The exception is only for LicenseRef-Nmap and not these NPSL variants, right? Which means nmap will have to be removed?
Yes,
Actually the Nmap maintainer/licensor has informally offered to let Fedora continue to use `LicenseRef-Nmap` for 7.95 (if I understood what they were saying correctly) so that is a possibility. But clearly not a long-term solution.
This idea makes me somewhat nervous. Why would Fedora get an exception and not other distributors (or do other distributions also have exceptions)? And what does that mean for the actual code or patches shared between distributions? I think unless the license in the source actually changes, taking this route would lead to problems.
Do we know if upstream is open to discussing relicensing to a well-known and established open source license that would still offer the protections and guarantees they want? That may not be possible. Reading the LicenseRef-Nmap license I see a contributor agreement, lots of restrictions on derived works and how those are licensed, a patent grant, explicit permission to link with OpenSSL (thanks!), the license is governed by the laws of the State of Washington (ok, sure), an advertising clause if you set up a web site to execute nmap and display results -but then- the very next block says you don't have permission to use the trade names, trademarks, service marks, or product names.

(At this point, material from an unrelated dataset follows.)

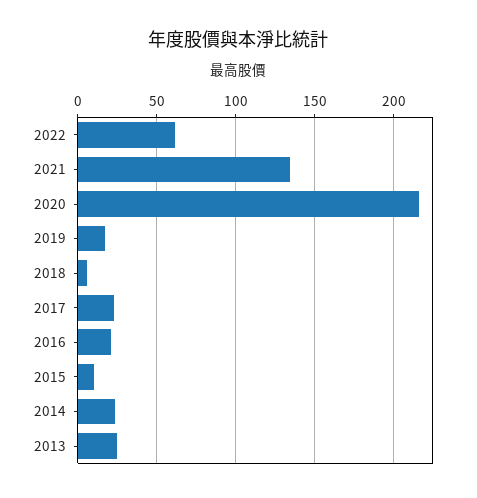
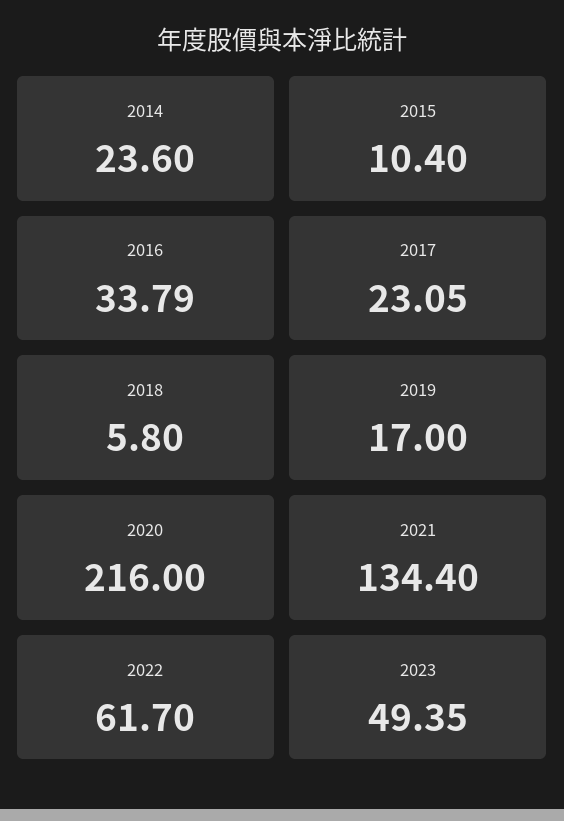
2016: 20 -> 33.79
2013: 25 -> none
2023: none -> 49.35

Looking a bit further at Fedora downstreams, I do see that nmap is part of RHEL. And has been since RHEL-3. Right now that's inherited via nmap's inclusion in Fedora. If Fedora were to remove nmap, RHEL would have a decision to make. I suppose that's fine, we are talking about Fedora here. But we would at least want RHEL to be aware if that change were to happen.
All the distributors that asked got the exception. I believe at one point it was even publicly stated that everyone could do this without requesting it after so many asked.
A further issue here is that many other distros seem to be assuming that the iterations of the NPSL after the universally-condemned NPSL 0.92 (LicenseRef-NPSL-0.92) are all nonproblematic. I am not sure what this is based on beyond a well-meaning impulse to believe that any change to NPSL 0.92 must have been good enough.
Yes. Also, if every distribution that requested the exception got the exception why does this license even need to exist? If granting exceptions is normal but also allowing continued use of NPSL could lead to unusual and/or unresolvable situations with downstream modifications being under an NPSL variant or under _what_ for those granted an exception.
Fedora can't be parked on nmap 7.92 forever, which is why I go back to removal from Fedora unless a subset of us want to have a conversation with upstream about licensing and try to get nmap under more acceptable terms.